As he passed into Ballaugh under the foot of Glen Dhoo he came upon Corlett Ballafayle. The great man opened his eyes wide at sight of Dan and made no answer to his salutation; but when Dan had gone on some distance he turned, as if by a sudden impulse, and hailed him with scant ceremony.
"Ay, why do you take that road?"
Dan twisted his head, but he did not stop, and Corlett Ballafayle laughed in his throat at a second and more satisfying reflection, and then, without waiting for an answer to his question, he waved the back of one hand, and said, "All right. Follow on. It's nothing to me."
Dan had seen the flicker of good-will, followed by the flame of uncharity, that flashed over the man's face, but he had no taste or time for parley. Pushing on past the muggy inn by the bridge, past the smithy that stood there and the brewery that stood opposite, he came into the village. There the women, standing at their doors, put their heads together, looked after him and whispered, and, like Corlett Ballafayle, forgot to answer his greeting. It was then that over his new-found elevation of soul Dan felt a creeping sense of shame. The horror and terror that had gone before had left no room for the lower emotion. Overwhelmed by a crushing idea of his guilt before God, he had not realized his position in the eyes of his fellow-men. But now he realized it, and knew that his crime was known. He saw himself as a hunted man, a homeless, friendless wanderer on the earth, a murderer from whom all must shrink. His head fell into his breast as he walked, his eyes dropped to the ground, he lifted his face no more to the faces of the people whom he passed, and gave none his salutation.
The mists lifted off the mountains as the morning wore on, and the bald crowns were seen against the empty sky. Dan quickened his pace. When he came to Sulby it had almost quickened to a run, and as he went by the mill in the village he noticed that old Moore, the miller, who was a square-set, middle-aged man with a heavy jowl, stood at the open door and watched him. He did not lift his eyes, but he was conscious that Moore turned hurriedly into the mill, and that at the next instant one of his men came as hurriedly out of it.
In a few minutes more he was at the bridge that crosses the Sulby River, and there he was suddenly confronted by a gang of men, with Moore at their head. They had crossed the river by the ford at the mill-side, and running along the southern bank of it, had come up to the bridge at the moment that Dan was about to cross it from the road. Armed with heavy sticks, which they carried threateningly, they called on Dan to surrender himself. Dan stopped, looked into their hot faces, and said, "Men, I know what you think, but you are wrong. I am not running away; I am going to Ramsey court-house."

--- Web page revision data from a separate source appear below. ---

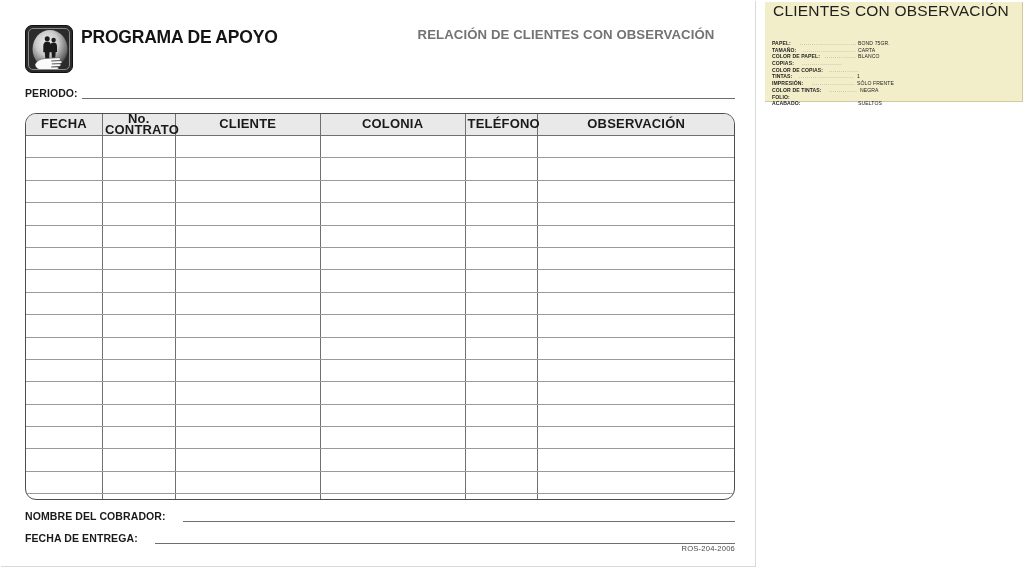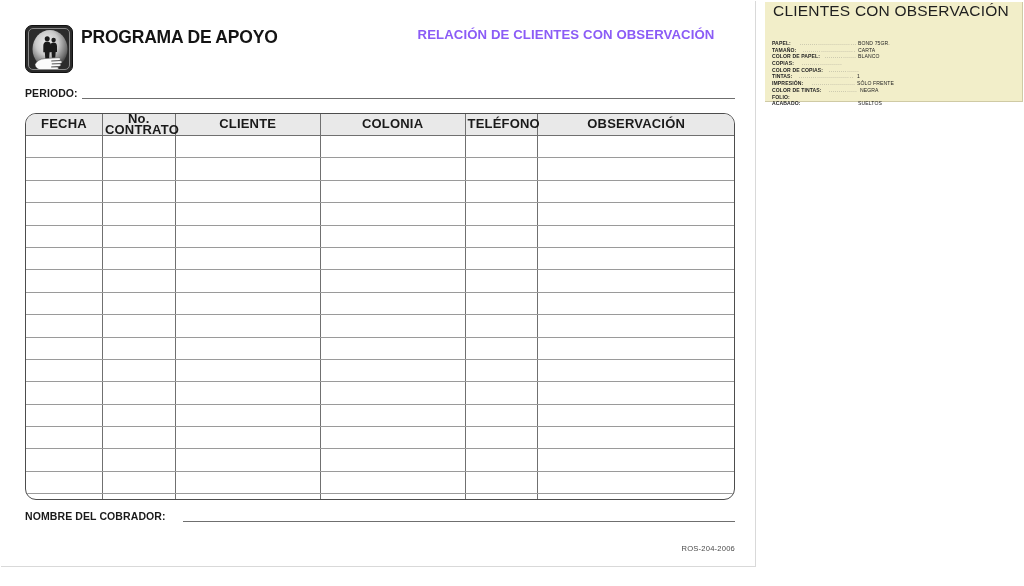--- a/index.html
+++ b/index.html
@@ -93,21 +93,21 @@
   }
 
   #doc-title {
     position: absolute;
     left: 390px;
     top: 26px;
     width: 350px;
     text-align: center;
     font-size: 13.2px;
     font-weight: bold;
-    color: #8b5cf6;
+    color: #737373;
     letter-spacing: 0.1px;
     white-space: nowrap;
   }
 
   
   #periodo-row {
     position: absolute;
     left: 24px;
     top: 84px;
     width: 710px;
@@ -448,20 +448,24 @@
             </tr>
           </tbody>
       </table>
     </div>
 
     <div id="footer-fields">
       <div class="footer-row">
         <span class="field-label footer-label">NOMBRE DEL COBRADOR:</span>
         <div class="footer-rule" id="cobrador-rule"></div>
       </div>
+      <div class="footer-row">
+        <span class="field-label footer-label">FECHA DE ENTREGA:</span>
+        <div class="footer-rule" id="entrega-rule"></div>
+      </div>
       <div id="form-code">ROS-204-2006</div>
     </div>
 
   </div>
 
   <div id="spec-panel">
     <div id="spec-title">CLIENTES CON OBSERVACIÓN</div>
     <div id="spec-list">
         <div class="spec-row">
           <span class="spec-key">PAPEL:</span>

At that the men laughed derisively, and the miller said with a grin that if Dan was on his road to Ramsey they would take the pleasure of his company, just to see him safely landed there.
Dan's manner was quiet. He looked about him with calm but searching looks. At the opposite bank of the river, close to the foot of the bridge, there was a smithy. At that moment the smith was hooping a cart-wheel, and his striker set down his sledge and tied up his leather apron to look on and listen.
"Men," said Dan again, in a voice that was low but strong and resolute, "it is the truth that I am on my way to Ramsey court-house, but I mean to go alone, and don't intend to allow any man to take me there as a prisoner."
"A likely tale," said the miller, and with that he stepped up to Dan and laid a hand upon his arm. At the next moment the man of flour had loosed his grip with a shout, and his white coat was rolling in the thick mud of the wet road. Then the other men closed around with sticks uplifted, but before they quite realized what they were to do, Dan had twisted some steps aside, darted through them, laid hold of the smith's sledge, swung it on his shoulder, and faced about.